Growth of the 5G market and its emerging standards,
including the newly defined 5G NR (New Radio) standard, is accelerating. If the market materializes faster than expected, we may have
difficulty introducing new solutions in a timely manner to meet customer demands. The 5G market may require us to design hardware that
meets certain technical specifications. We may have difficulty meeting such specifications in the expected timelines. 5G markets will
develop at different rates and we may encounter challenges to varying degrees in different countries. If are unable to manage challenges
related to 5G markets and related opportunities, it could have a material adverse effect on our financial condition and results of operations.
Our inability to successfully recover should
we experience a disaster or other business continuity problem could cause material financial loss, loss of human capital, regulatory actions,
reputational harm or legal liability.
Should we experience a local or regional disaster
or other business continuity problem, such as an earthquake, hurricane, terrorist attack, pandemic, security breach, power loss, telecommunications
failure or other natural or man-made disaster, our continued success will depend, in part, on the availability of personnel, office facilities,
and the proper functioning of computer, telecommunication and other related systems and operations. We could potentially experience material
adverse interruptions to our operations or delivery of services to customers in a disaster recovery scenario.
For example, due to historic levels of relative
under-investment in infrastructure, in particular, electricity, the South African government owned power utility, Eskom, has continued
electricity rationing and planned blackouts due to its inability to meet electricity demand. Although we have made contingent arrangements
for use of generators at our various locations, the lack of a constant, reliable supply of electricity could have a material adverse effect
on our business, financial condition and results of operations.
Even with our disaster recovery arrangements,
our services could be interrupted. Our suppliers and customers are also subject to the risk of catastrophic events. In those events, our
ability to deliver our services in a timely manner, as well as the demand for our solutions, may be adversely impacted by factors outside
our control. If our systems were to fail or be negatively impacted as a result of a natural disaster, pandemic or other catastrophic event,
our ability to deliver our services to our customers would be impaired, our reputation could suffer and we could be subject to contractual
penalties.
The market for SaaS fleet management solutions
is highly fragmented and competitive. If we do not compete effectively in such markets, our operating results may be harmed.

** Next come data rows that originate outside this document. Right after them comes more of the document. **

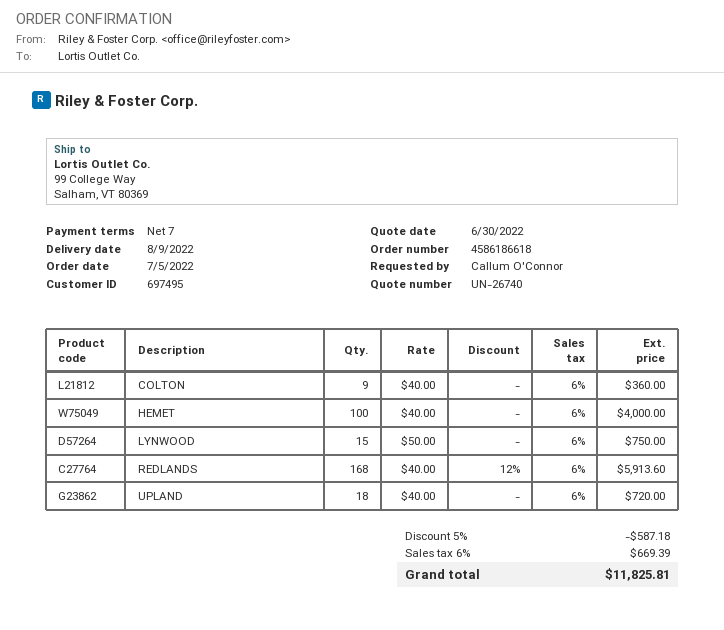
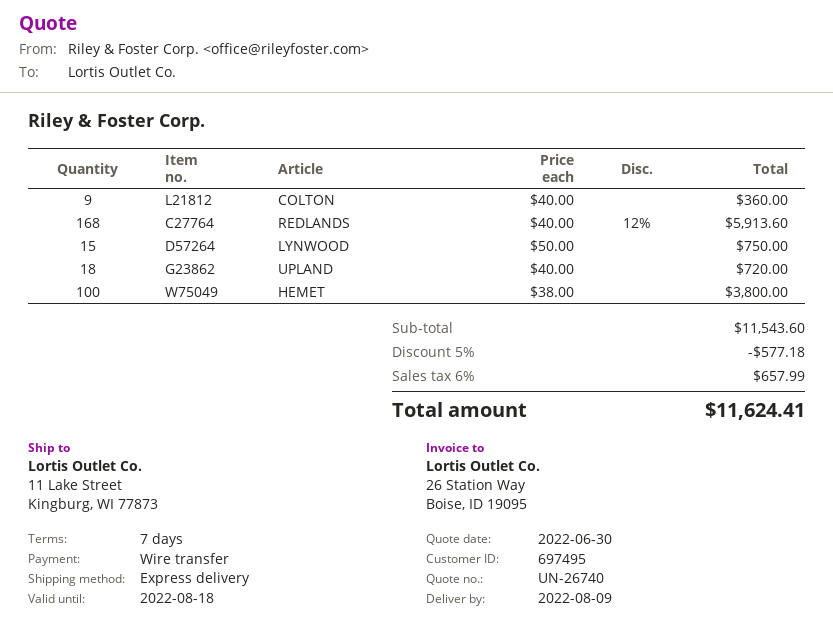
ship to: 99 College Way, Salham, VT 80369 -> 11 Lake Street, Kingburg, WI 77873
HEMET: 100 x 40.00 = 4000.00 -> 100 x 38.00 = 3800.00
discount: 5% = 587.18 -> 5% = 577.18
tax: 6% = 669.39 -> 6% = 657.99
total: 11825.81 -> 11624.41

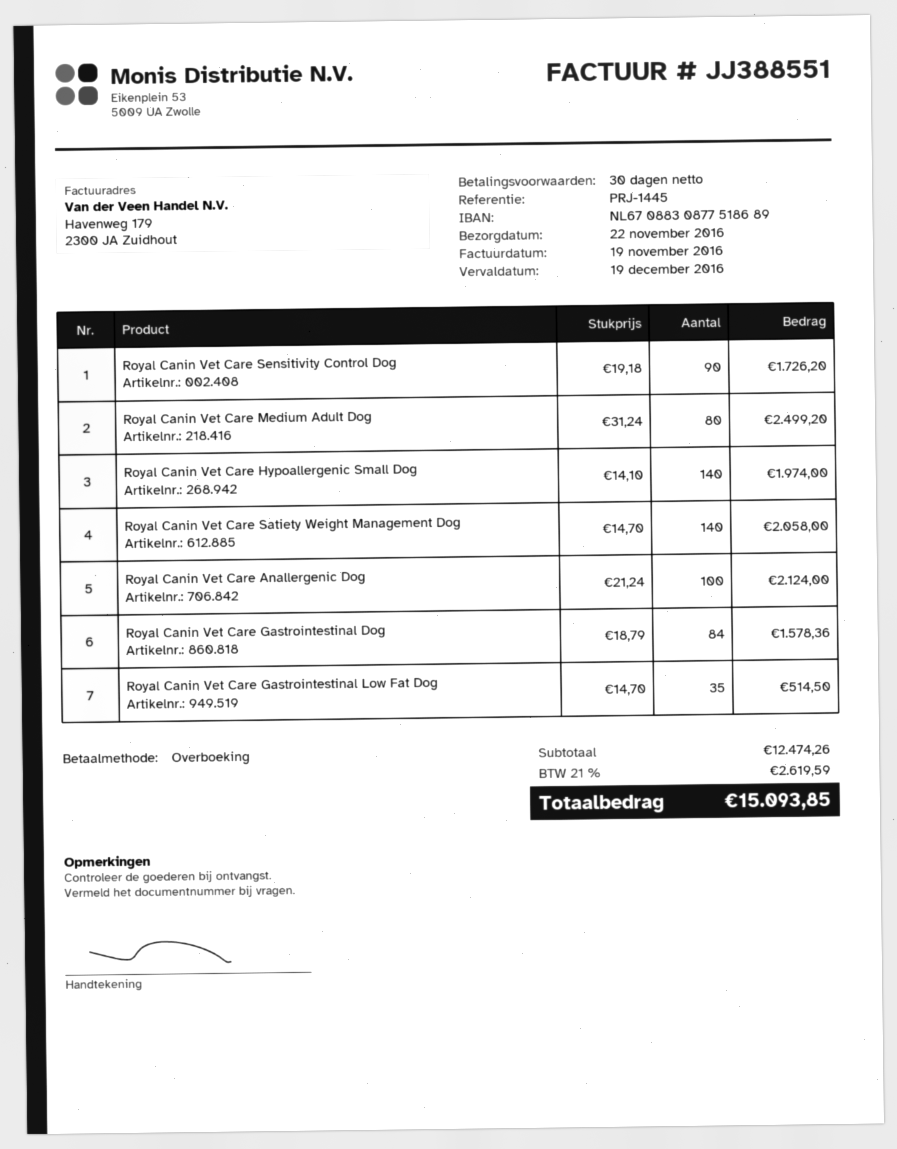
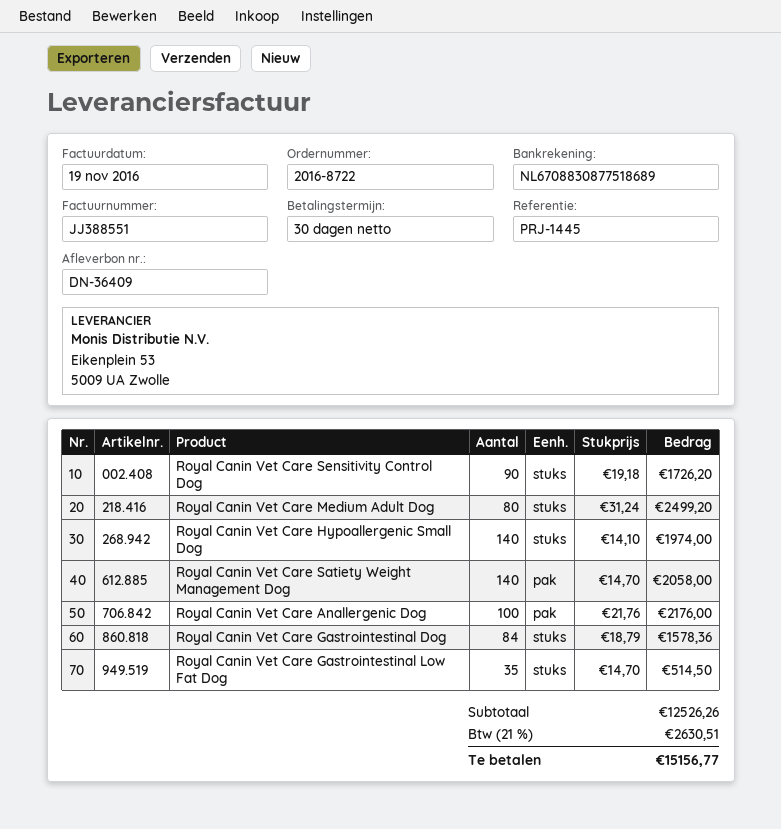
Royal Canin Vet Care Anallergenic Dog: 100 x 21.24 = 2124.00 -> 100 x 21.76 = 2176.00
subtotal: 12474.26 -> 12526.26
tax: 21% = 2619.59 -> 21% = 2630.51
total: 15093.85 -> 15156.77

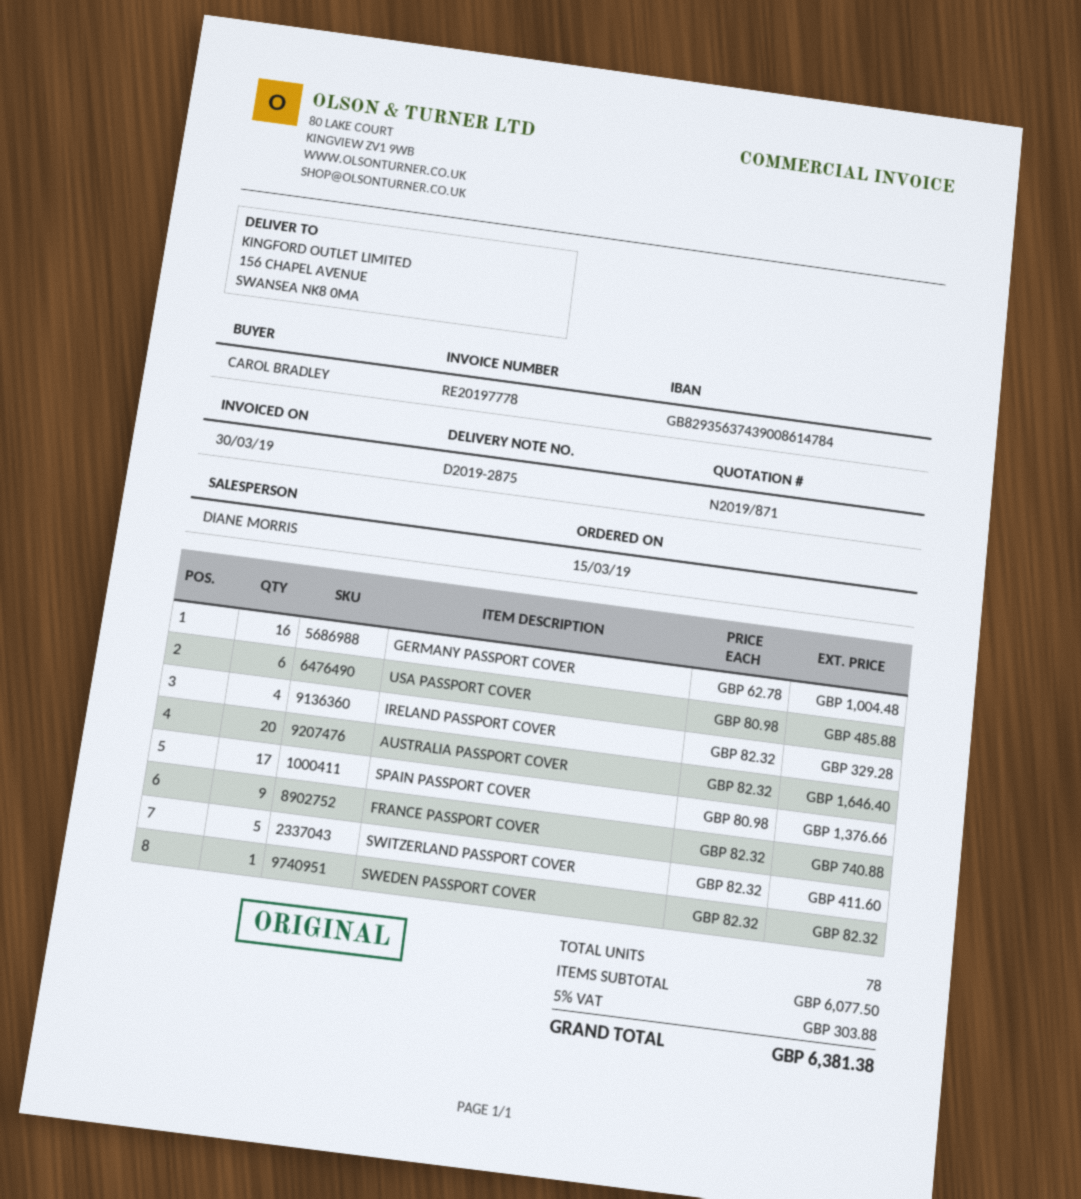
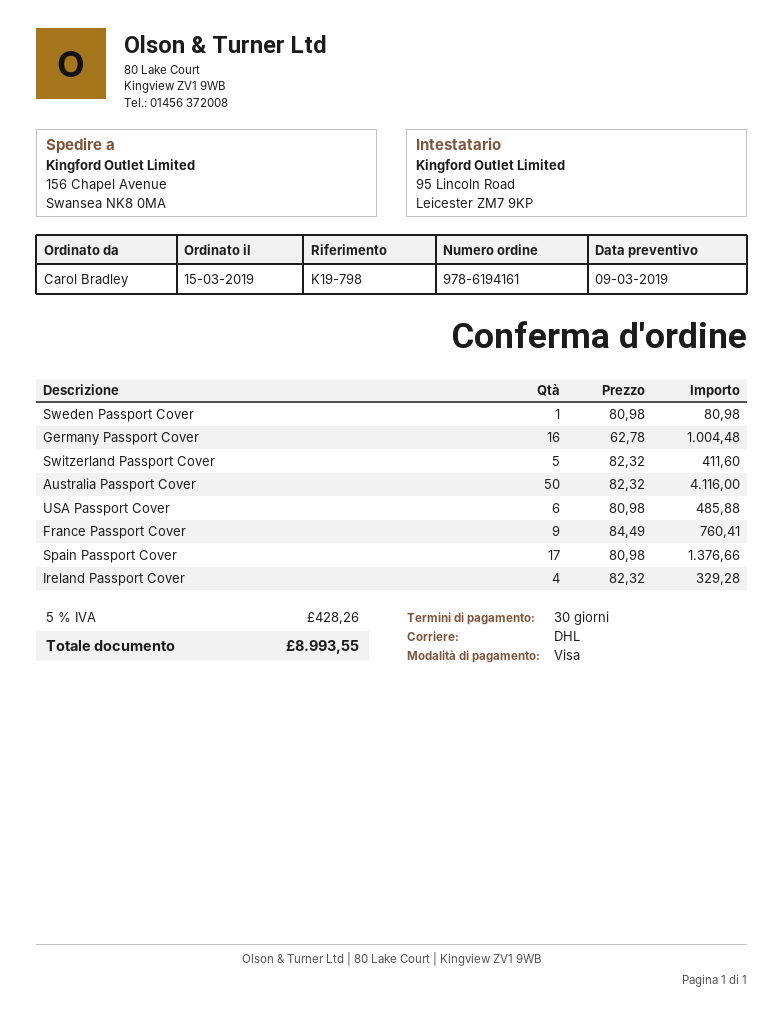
AUSTRALIA PASSPORT COVER: 20 x 82.32 = 1646.40 -> 50 x 82.32 = 4116.00
FRANCE PASSPORT COVER: 9 x 82.32 = 740.88 -> 9 x 84.49 = 760.41
SWEDEN PASSPORT COVER: 1 x 82.32 = 82.32 -> 1 x 80.98 = 80.98
tax: 5% = 303.88 -> 5% = 428.26
total: 6381.38 -> 8993.55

The market for SaaS fleet management solutions,
including tracking and mobility solutions is highly fragmented, consisting of a significant number of vendors, competitive and rapidly
changing. Competition in such markets is based primarily on the level of difficulty in installing, using and maintaining solutions, total
cost of ownership, product performance, functionality, interoperability, brand and reputation, distribution channels, industries and the
financial resources of the vendor. We expect competition in such markets to intensify in the future with the introduction of new technologies
and market entrants.
The market for SaaS fleet management solutions
is highly competitive. Our growth will depend in part on a combination of the continued growth in the market for these solutions, our
ability to increase our market share, and our customers’ continued operation in the regions in which we operate. We compete with
a number of companies in each of the geographic markets in which we operate, some of which have established sizable market shares in the
relevant markets. We expect competition to intensify in the future with the introduction of new technologies, the use of mobile devices
and new market entrants from outside the telematics industry, such as enterprise software vendors or large technology companies expanding
into the space. As competition intensifies, we expect that price competition for telematics solutions, including SaaS fleet management
solutions will intensify, which could cause our revenues to decline and have a material adverse effect on our results of operations.
For example, mobile service providers and global
software platforms, such as Google, provide limited services at lower prices or at no charge, such as basic GPS based mapping, tracking
and turn-by-turn navigation that could be expanded or further developed to more directly compete with our SaaS fleet management solutions.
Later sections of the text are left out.